| Input for this task |
◆ ◆ ◆ ◆ ◆ ◆ ◆

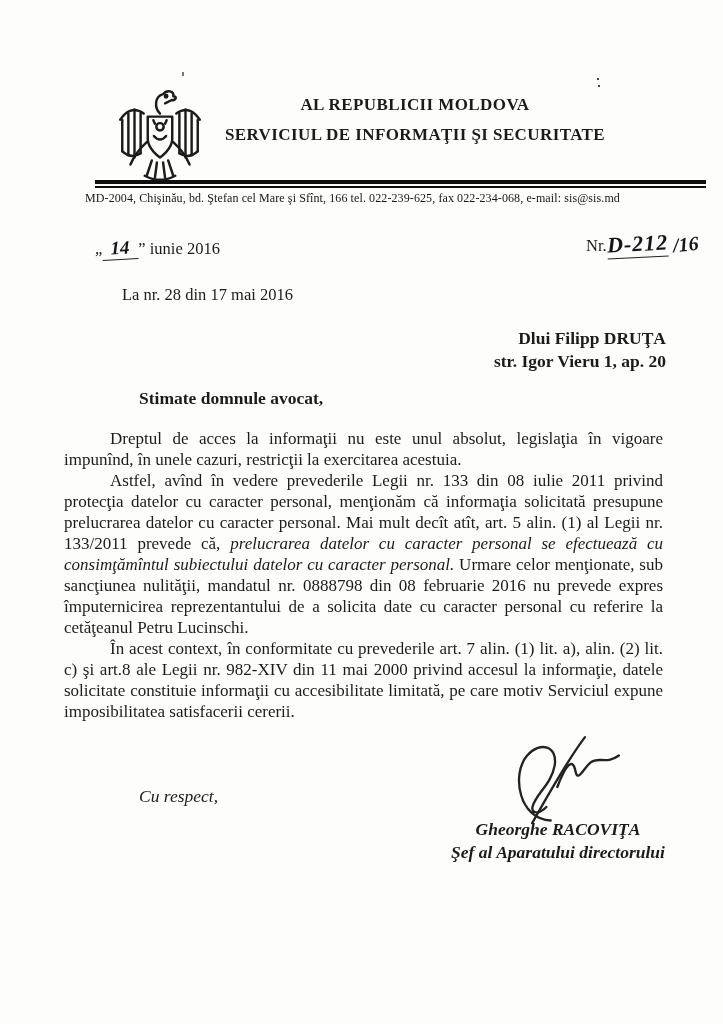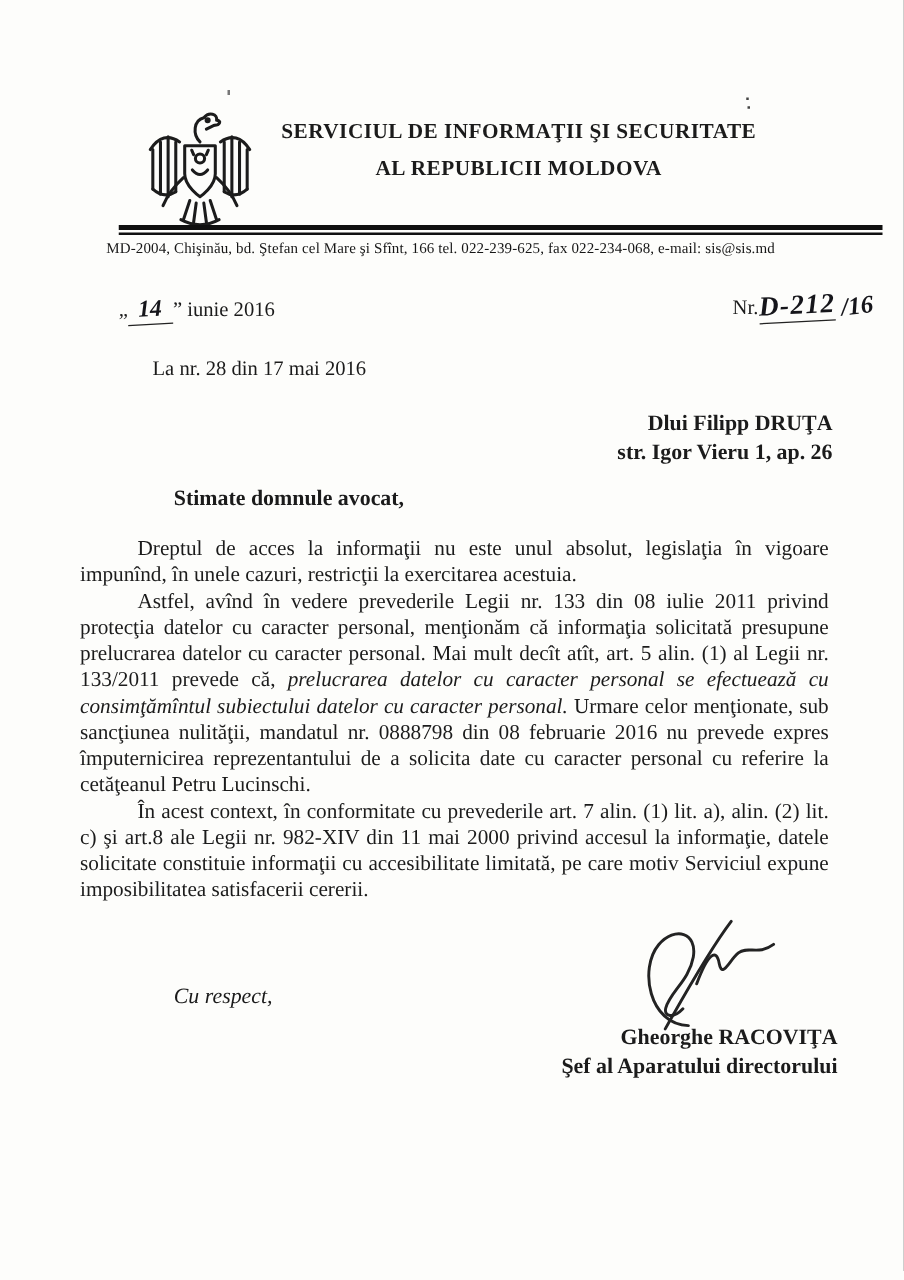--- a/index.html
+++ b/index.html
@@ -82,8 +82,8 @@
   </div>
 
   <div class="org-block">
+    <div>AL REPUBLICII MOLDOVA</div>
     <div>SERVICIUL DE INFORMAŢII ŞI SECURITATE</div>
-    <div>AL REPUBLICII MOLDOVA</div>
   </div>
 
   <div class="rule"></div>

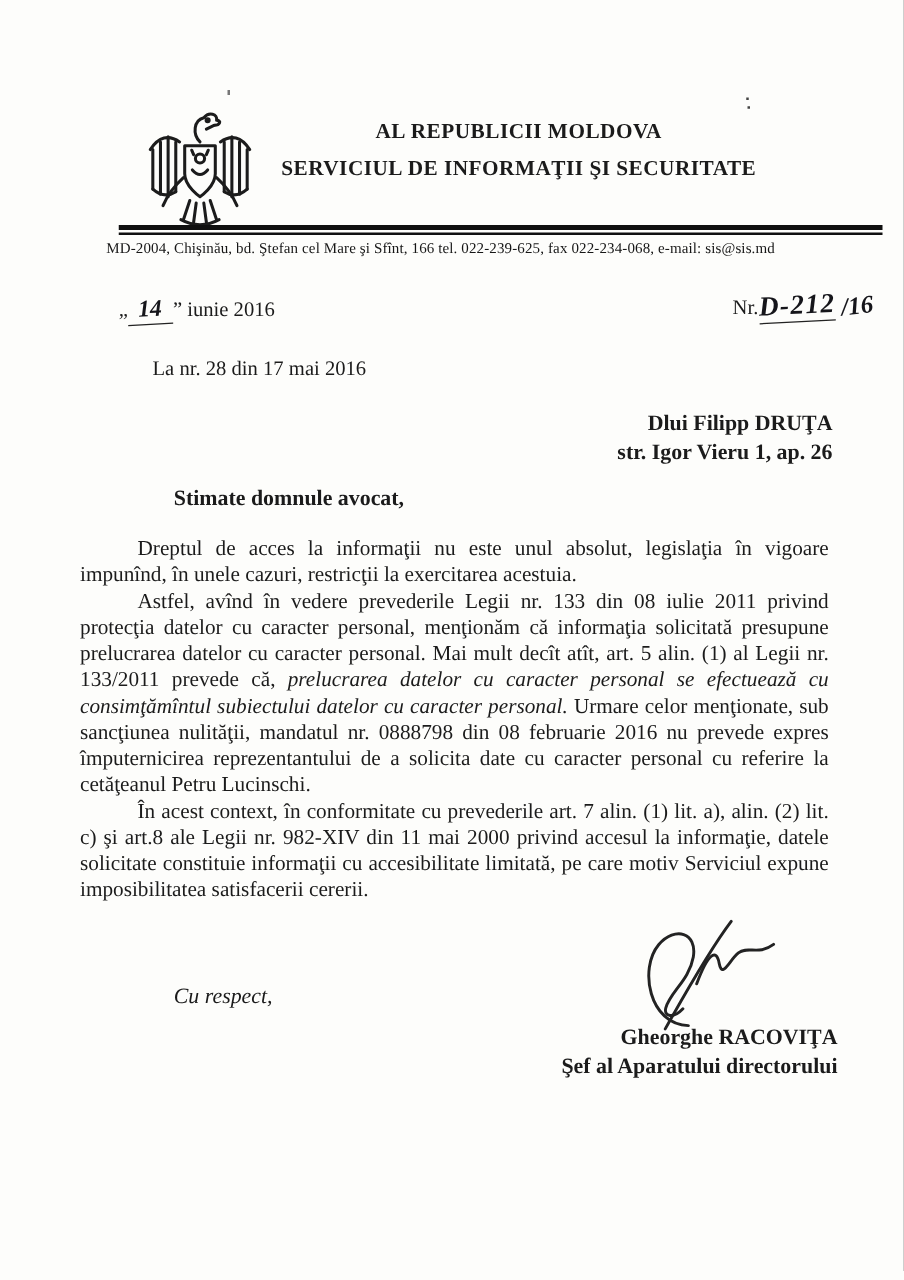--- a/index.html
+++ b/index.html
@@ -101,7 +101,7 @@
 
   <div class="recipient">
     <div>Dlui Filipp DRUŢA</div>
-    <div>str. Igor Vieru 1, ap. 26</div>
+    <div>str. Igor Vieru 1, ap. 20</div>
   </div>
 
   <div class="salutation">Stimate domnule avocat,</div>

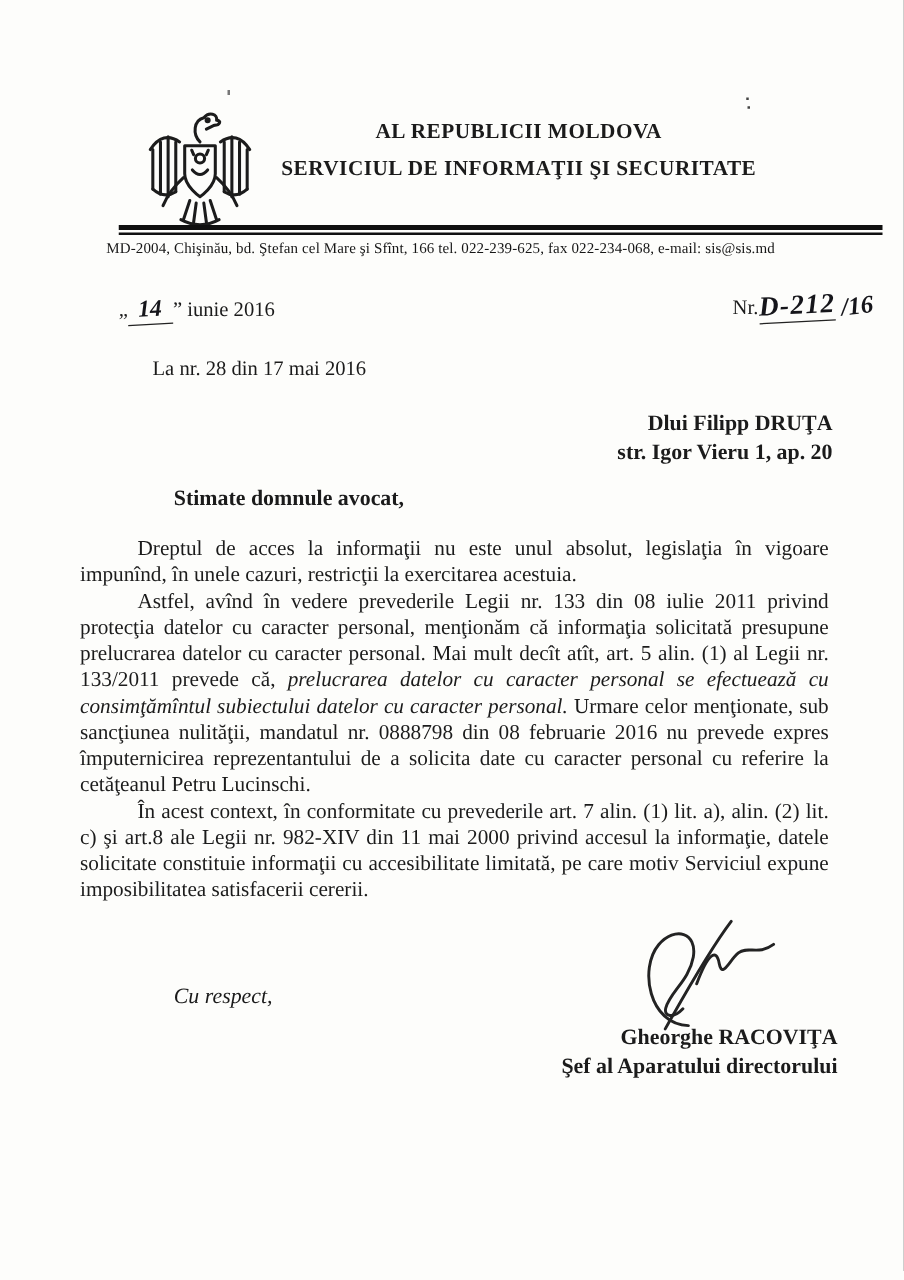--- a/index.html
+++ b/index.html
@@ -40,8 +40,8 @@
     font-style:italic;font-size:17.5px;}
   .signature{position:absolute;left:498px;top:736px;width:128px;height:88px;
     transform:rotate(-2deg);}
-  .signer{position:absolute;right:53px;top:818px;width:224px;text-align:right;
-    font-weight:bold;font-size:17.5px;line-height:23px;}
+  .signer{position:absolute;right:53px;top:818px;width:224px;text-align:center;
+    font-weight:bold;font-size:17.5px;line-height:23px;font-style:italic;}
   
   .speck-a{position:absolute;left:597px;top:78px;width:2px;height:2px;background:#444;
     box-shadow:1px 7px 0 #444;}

◆ ◆ ◆ ◆ ◆ ◆ ◆

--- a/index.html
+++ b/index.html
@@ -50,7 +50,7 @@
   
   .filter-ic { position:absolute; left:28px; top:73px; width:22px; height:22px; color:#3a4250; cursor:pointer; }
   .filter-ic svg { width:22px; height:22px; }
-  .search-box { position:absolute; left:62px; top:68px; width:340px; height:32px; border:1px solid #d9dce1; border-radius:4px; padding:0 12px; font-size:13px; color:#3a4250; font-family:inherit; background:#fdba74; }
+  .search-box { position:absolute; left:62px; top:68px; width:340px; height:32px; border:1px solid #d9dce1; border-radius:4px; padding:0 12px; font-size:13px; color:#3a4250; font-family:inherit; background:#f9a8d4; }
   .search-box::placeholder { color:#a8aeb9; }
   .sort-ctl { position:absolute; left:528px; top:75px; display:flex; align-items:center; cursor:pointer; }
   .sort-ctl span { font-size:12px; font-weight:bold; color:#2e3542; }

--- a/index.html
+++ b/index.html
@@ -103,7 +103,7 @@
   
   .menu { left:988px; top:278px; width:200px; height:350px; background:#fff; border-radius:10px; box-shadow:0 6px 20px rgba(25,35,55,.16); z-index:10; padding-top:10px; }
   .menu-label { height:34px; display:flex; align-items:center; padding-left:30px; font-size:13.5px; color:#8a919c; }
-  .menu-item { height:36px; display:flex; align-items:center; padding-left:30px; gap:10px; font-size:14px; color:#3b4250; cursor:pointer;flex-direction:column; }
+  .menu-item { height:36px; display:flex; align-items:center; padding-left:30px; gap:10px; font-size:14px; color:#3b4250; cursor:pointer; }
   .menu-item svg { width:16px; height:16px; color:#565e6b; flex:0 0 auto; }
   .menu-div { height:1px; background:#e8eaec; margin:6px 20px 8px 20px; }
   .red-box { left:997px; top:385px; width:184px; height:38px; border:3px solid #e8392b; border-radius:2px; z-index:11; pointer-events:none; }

◆ ◆ ◆ ◆ ◆ ◆ ◆

| Activity |
Your task is to copy each line of the listing that holds the word "REPUBLICII".

| Finished exercise |
+    <div>AL REPUBLICII MOLDOVA</div>
-    <div>AL REPUBLICII MOLDOVA</div>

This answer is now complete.